Never before in recent years can you hear so much about dementia. Up to five million Americans today suffer from dementia, a number that is expected to triple by 2050, as people live longer and the elderly population increases.
When one is diagnosed with dementia, the family is naturally moved to experience a sense of impotence and frustration.
Although the use of public services or private assistance is increasing, families find themselves having to transform their balance into a new, often unknown way of life.
The news of the diagnosis is often suffered and marks the life of the person and the family in a clear way, generating comparisons between the before and after of disease.
There are numerous information about what the disease takes away, the phases that may be there during the years and more that emphasizes the limits.
In reality, opportunities can also be disseminated that give quality to life despite the diagnosis.
An innovative project is being developed at a national level, the Sente-Mente® Project, born in 2014 from an intuition of Letizia Espanoli, trainer who has been working seriously and professionally in the social-health environment for 30 years.
The name of the project stems from a cultural transformation of the term “De-mind” (no mind-outside mind) into “Feel-Mind”, in fact, thanks to recent studies it has been shown that emotional life is preserved in people living with dementia. Although their ability to retain memories, language or reasoning may deteriorate, their ability to feel emotions and perceive the emotions of others remains strong until the end. (Feelings Without Memory in Alzheimer Disease).
The person is no longer considered demented, but a person who feels his emotions and those of the people next to him.
The disease, therefore, is not just a time of effort, but it can be the beginning of a journey that opens up new opportunities.
The Sente-Mente® project gives voice to families and people who live with dementia and creates training opportunities to unveil, with simple and innovative tools, the possibilities that exist despite the diagnosis.
WE GIVE VOICE TO THOSE WHO CONVERS WITH THE DISEASE: True teachers are those who live with the disease.
But who are the real masters? People who live with dementia are those who deserve to be the first to speak. That’s why Letizia Espanoli chose to write her next book “Life does not end with the diagnosis” by creating a space dedicated to these voices.
Extraordinary people who distil the real possibilities that exist in this new way of living life.

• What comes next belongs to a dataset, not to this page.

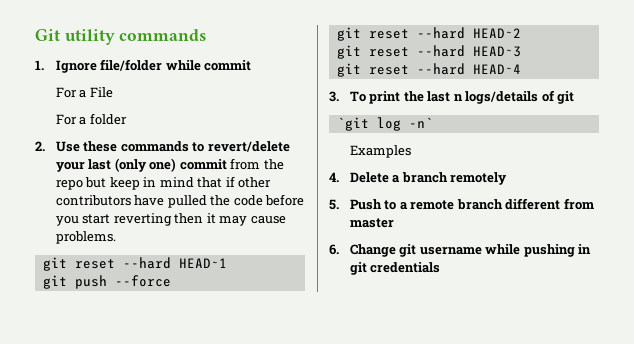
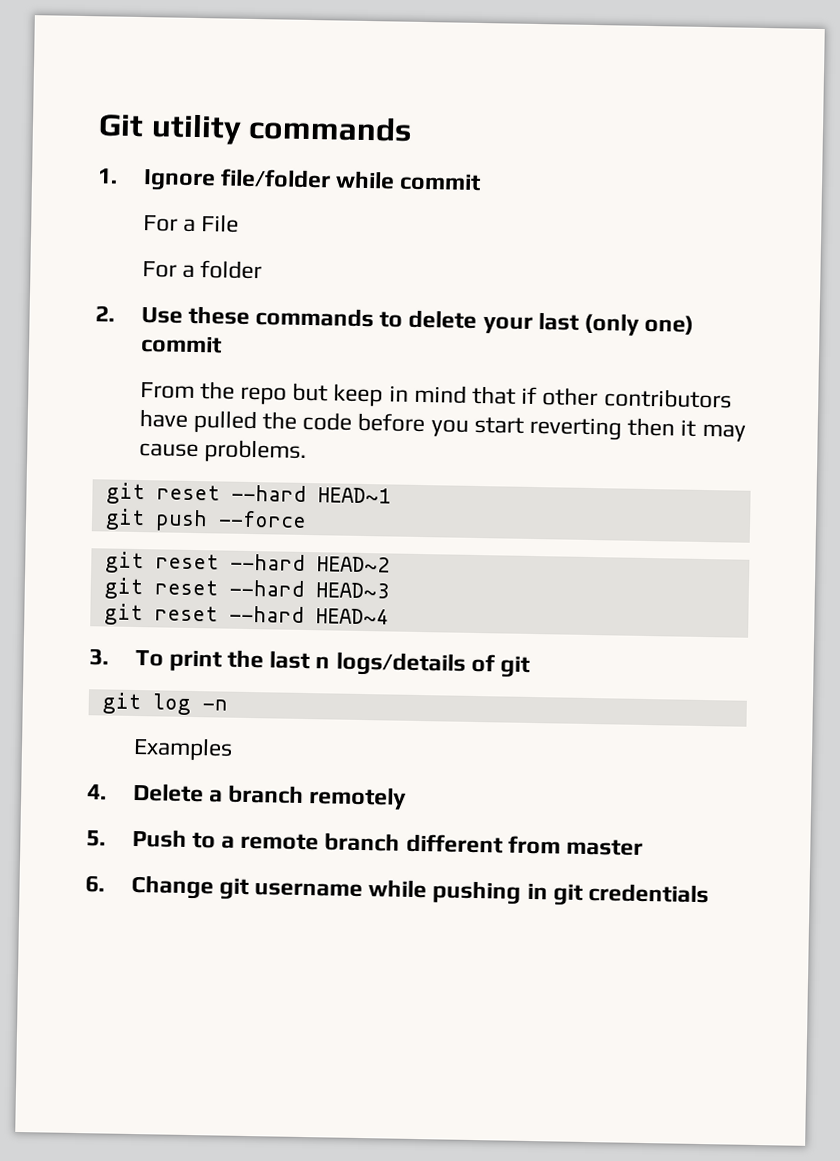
[207,141,290,152] revert/delete -> [408,309,478,329] delete
[230,158,261,170] from -> [139,382,195,399] // From
[336,117,433,131] `git log -n` -> [101,692,228,715] git log -n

“To live beyond the diagnosis means to me, I have Alzheimer’s, but Alzheimer’s does not have me. Even though I have been diagnosed with this incurable disease and knowing that fate awaits me, I do not want to give in to this disease and hide behind it … The time has come to understand the person, not just the disease. “
It’s Harry Uban talking, a brave and simple person who has been living with dementia for about 14 years. He lives in Pennsylvania with his wife Hazel, and every day he publishes on his personal Facebook page post with really interesting reflections and ideas that smell of life.
Sente-Mente® never stops and is in continuous training, research and evolution and for this reason it is not limited only to the Italian borders.
As Letizia Espanoli claims: “To understand dementia we have to get out of the common patterns. We need a breath of fresh air to create new words, paradigms, possibilities and insights. I realized that in every person who lives with the disease, there is a potential for life, there is a vital presence that deserves to be met “.